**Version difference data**
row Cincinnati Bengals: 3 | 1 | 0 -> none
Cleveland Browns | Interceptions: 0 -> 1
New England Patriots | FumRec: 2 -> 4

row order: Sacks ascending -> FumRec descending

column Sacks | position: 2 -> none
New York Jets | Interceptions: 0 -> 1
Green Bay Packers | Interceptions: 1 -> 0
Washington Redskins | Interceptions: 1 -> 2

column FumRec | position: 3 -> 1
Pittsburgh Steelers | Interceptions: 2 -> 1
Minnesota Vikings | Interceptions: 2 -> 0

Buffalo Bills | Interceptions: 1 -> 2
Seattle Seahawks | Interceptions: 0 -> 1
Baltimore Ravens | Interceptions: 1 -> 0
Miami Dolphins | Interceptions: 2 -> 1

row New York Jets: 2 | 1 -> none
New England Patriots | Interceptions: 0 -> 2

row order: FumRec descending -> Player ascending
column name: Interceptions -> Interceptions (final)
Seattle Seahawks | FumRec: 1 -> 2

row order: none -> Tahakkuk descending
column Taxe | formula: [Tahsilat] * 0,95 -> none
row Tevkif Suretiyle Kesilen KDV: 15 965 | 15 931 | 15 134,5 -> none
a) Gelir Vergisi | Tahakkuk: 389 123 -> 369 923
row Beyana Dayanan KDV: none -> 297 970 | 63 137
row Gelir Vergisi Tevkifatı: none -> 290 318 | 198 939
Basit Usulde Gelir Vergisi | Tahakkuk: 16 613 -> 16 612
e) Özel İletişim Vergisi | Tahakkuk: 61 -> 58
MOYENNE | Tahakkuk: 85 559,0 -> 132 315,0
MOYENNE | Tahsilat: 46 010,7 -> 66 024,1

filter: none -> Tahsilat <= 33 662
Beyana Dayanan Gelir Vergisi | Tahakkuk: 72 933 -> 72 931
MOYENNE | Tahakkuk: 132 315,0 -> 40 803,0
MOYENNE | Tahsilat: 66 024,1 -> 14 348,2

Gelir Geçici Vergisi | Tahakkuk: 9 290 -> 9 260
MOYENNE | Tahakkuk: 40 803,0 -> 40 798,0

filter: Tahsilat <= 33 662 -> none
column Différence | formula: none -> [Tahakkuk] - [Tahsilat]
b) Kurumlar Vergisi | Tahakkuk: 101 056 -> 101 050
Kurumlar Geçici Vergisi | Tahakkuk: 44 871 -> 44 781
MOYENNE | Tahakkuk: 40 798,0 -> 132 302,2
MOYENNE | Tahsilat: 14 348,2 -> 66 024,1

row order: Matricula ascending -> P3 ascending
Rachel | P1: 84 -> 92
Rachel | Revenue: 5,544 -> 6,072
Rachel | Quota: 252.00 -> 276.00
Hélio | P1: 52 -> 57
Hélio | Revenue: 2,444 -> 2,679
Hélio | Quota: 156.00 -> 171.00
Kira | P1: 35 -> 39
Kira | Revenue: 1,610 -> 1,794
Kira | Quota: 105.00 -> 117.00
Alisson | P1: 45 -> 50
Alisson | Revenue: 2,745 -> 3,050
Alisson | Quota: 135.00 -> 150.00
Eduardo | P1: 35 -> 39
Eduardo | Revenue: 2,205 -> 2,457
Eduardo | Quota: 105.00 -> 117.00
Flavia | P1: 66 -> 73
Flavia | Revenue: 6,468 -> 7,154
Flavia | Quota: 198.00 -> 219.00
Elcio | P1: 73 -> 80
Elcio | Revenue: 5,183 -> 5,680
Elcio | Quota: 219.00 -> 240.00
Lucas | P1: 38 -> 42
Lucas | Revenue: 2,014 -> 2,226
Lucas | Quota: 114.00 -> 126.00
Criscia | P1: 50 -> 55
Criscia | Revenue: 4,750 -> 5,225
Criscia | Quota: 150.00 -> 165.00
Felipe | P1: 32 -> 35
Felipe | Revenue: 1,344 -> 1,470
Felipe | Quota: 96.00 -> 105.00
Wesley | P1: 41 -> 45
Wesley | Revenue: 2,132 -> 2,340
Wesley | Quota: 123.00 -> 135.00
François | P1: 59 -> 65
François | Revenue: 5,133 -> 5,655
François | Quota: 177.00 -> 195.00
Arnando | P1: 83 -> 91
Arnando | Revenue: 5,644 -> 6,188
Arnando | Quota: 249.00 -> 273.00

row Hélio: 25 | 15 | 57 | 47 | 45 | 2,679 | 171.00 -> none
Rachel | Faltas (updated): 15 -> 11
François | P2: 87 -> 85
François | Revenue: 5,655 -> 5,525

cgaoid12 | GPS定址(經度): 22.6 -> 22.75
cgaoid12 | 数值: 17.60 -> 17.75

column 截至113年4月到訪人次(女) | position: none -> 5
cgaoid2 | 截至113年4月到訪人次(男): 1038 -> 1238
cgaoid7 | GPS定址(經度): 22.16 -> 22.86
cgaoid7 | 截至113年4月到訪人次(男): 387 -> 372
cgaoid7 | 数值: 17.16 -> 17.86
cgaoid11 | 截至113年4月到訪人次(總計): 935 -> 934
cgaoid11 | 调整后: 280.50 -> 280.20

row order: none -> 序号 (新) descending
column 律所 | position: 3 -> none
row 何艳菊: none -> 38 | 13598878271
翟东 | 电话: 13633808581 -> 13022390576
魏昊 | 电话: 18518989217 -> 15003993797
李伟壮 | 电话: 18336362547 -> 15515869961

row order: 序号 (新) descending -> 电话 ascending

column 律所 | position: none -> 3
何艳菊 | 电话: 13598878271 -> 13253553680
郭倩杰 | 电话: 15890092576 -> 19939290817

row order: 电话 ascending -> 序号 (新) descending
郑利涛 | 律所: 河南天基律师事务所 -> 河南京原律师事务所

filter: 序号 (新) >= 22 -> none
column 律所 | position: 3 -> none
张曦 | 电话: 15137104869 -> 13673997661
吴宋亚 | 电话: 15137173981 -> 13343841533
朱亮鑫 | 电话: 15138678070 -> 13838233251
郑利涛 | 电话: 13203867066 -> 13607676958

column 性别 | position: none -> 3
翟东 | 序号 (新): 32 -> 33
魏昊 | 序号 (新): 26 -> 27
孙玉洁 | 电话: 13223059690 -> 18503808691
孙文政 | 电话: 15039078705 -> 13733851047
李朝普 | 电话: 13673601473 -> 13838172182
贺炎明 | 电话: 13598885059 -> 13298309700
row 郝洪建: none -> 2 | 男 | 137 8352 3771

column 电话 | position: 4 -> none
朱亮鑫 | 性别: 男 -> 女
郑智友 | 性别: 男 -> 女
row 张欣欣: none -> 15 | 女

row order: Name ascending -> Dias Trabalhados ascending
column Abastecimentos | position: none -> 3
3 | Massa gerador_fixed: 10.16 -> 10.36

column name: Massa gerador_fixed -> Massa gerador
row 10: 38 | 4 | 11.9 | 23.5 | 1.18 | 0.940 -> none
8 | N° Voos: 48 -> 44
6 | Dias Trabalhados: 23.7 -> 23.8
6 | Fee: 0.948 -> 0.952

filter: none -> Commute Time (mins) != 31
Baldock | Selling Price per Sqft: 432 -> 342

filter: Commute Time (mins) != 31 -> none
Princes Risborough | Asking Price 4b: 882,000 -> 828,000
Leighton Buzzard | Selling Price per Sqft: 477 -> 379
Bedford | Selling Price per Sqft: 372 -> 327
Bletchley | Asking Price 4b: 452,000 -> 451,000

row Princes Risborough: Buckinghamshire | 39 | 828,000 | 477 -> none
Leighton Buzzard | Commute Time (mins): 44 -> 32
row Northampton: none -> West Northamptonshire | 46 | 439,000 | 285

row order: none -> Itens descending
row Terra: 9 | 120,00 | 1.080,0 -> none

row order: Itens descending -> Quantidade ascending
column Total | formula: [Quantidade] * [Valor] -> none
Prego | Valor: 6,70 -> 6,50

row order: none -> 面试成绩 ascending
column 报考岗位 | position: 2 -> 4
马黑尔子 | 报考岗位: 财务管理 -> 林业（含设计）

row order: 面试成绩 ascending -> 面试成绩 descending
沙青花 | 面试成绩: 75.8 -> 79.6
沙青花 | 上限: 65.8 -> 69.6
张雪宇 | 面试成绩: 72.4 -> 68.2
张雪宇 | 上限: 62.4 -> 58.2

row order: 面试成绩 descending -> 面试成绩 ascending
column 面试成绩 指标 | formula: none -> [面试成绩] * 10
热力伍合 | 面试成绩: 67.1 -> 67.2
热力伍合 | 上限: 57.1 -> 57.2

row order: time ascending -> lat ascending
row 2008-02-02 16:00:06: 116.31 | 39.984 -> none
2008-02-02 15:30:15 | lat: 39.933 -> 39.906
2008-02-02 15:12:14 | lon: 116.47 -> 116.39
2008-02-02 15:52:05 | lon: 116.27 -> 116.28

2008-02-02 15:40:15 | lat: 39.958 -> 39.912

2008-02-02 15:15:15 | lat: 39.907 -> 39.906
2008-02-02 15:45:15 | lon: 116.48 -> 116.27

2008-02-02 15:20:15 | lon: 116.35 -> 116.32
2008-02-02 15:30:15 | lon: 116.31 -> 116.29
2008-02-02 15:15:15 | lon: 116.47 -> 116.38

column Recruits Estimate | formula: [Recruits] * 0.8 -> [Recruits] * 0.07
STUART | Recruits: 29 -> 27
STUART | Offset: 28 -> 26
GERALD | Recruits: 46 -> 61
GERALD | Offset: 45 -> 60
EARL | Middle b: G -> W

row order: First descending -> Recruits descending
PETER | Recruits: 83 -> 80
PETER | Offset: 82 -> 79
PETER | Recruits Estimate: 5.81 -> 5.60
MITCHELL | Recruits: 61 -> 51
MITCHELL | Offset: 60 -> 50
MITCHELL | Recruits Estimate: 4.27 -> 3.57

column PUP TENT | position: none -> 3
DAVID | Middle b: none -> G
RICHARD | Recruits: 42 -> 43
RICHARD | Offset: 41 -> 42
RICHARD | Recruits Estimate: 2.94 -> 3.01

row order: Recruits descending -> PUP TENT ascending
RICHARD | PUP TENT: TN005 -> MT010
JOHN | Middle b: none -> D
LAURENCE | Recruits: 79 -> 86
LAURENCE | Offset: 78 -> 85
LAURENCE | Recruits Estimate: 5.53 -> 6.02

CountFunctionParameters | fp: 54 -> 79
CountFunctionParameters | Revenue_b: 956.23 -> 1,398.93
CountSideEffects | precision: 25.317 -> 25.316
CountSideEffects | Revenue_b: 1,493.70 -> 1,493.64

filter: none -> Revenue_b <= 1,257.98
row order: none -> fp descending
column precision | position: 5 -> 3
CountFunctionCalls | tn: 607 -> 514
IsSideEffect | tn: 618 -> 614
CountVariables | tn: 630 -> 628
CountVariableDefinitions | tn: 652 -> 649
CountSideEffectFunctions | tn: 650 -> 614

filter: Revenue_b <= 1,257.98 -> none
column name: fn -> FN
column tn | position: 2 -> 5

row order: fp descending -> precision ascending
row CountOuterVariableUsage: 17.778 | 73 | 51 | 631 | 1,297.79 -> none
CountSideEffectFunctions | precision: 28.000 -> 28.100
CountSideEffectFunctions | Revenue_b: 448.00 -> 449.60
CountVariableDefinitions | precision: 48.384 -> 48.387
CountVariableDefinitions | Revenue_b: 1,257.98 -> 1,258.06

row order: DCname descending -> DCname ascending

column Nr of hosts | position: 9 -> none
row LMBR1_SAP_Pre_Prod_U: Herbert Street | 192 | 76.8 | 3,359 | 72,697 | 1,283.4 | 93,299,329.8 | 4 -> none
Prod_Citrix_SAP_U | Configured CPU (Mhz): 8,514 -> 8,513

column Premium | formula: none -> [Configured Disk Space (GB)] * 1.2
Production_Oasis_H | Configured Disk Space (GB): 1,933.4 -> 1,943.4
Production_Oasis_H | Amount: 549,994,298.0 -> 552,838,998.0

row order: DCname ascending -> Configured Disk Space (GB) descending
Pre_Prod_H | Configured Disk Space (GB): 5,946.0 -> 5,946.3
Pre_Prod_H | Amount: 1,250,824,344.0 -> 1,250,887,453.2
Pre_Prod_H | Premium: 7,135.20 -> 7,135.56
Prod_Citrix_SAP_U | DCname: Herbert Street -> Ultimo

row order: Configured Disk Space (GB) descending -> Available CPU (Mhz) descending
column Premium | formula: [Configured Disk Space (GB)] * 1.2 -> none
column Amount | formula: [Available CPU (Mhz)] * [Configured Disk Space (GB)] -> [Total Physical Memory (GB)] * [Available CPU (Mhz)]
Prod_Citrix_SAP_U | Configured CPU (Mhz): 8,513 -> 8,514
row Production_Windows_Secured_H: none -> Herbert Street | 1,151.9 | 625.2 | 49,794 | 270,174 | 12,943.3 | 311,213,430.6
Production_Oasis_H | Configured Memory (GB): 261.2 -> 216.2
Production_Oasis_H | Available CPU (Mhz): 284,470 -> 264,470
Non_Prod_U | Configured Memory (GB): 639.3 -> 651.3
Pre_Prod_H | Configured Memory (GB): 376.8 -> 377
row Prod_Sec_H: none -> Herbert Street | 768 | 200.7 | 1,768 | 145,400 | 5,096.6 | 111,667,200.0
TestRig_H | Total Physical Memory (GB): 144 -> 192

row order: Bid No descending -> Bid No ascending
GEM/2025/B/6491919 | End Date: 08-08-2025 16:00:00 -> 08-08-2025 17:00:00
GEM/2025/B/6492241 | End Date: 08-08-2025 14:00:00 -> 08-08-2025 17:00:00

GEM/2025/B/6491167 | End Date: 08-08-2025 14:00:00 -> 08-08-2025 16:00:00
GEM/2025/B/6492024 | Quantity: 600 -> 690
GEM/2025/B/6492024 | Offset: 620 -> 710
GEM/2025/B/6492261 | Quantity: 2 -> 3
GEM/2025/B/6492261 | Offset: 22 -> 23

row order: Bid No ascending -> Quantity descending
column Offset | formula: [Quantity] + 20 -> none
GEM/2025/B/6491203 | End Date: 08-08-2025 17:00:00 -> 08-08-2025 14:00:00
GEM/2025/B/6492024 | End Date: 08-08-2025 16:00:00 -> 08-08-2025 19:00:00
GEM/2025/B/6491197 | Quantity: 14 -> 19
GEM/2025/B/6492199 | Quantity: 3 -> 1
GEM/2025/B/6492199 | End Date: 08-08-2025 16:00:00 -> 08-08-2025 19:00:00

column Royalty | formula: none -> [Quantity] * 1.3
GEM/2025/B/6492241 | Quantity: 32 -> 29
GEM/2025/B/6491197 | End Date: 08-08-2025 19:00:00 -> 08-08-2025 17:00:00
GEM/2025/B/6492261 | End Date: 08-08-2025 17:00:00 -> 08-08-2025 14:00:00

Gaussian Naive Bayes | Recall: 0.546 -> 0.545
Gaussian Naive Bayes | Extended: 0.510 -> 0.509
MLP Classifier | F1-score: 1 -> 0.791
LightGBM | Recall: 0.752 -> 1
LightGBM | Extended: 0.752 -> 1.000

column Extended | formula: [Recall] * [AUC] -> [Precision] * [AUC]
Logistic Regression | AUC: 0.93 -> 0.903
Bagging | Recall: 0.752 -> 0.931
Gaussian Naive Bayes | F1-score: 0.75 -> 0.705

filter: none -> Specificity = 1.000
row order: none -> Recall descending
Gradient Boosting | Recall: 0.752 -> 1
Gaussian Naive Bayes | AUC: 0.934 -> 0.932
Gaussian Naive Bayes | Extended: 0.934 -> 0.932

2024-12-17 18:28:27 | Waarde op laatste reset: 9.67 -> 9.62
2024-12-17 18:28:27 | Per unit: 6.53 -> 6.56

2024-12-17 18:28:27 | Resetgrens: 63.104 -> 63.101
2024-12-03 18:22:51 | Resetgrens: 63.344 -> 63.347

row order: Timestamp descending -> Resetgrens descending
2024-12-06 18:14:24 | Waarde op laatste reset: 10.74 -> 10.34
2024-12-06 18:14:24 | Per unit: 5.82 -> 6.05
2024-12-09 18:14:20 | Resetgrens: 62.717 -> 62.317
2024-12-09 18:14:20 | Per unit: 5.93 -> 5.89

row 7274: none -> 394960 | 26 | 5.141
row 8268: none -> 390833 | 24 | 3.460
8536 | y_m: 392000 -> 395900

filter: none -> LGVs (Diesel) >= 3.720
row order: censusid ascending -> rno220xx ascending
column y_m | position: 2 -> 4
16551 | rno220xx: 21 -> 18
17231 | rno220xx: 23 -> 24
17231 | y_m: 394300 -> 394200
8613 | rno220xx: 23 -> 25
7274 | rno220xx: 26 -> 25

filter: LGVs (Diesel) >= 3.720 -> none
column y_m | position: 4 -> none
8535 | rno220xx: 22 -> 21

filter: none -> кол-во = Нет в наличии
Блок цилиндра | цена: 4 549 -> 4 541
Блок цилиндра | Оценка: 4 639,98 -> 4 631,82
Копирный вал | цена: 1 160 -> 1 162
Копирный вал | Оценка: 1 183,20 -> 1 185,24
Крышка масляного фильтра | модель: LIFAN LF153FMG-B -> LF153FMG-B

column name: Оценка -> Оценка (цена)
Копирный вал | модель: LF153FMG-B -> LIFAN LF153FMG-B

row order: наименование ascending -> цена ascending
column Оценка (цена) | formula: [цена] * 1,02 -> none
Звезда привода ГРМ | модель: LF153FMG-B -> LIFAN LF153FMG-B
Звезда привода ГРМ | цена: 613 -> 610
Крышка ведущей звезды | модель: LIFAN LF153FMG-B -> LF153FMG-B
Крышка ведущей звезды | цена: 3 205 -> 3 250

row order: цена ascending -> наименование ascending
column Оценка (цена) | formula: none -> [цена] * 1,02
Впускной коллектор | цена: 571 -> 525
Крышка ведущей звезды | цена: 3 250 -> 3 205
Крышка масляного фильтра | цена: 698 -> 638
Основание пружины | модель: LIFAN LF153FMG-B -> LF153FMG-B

**Work instructions**
Scan the entries above for the line containing "filter: Revenue_b <= 1,257.98 -> none", and copy it and all lines after it exactly, down to and including the line containing "row LMBR1_SAP_Pre_Prod_U: Herbert".

**Solution to this exercise**
filter: Revenue_b <= 1,257.98 -> none
column name: fn -> FN
column tn | position: 2 -> 5

row order: fp descending -> precision ascending
row CountOuterVariableUsage: 17.778 | 73 | 51 | 631 | 1,297.79 -> none
CountSideEffectFunctions | precision: 28.000 -> 28.100
CountSideEffectFunctions | Revenue_b: 448.00 -> 449.60
CountVariableDefinitions | precision: 48.384 -> 48.387
CountVariableDefinitions | Revenue_b: 1,257.98 -> 1,258.06

row order: DCname descending -> DCname ascending

column Nr of hosts | position: 9 -> none
row LMBR1_SAP_Pre_Prod_U: Herbert Street | 192 | 76.8 | 3,359 | 72,697 | 1,283.4 | 93,299,329.8 | 4 -> none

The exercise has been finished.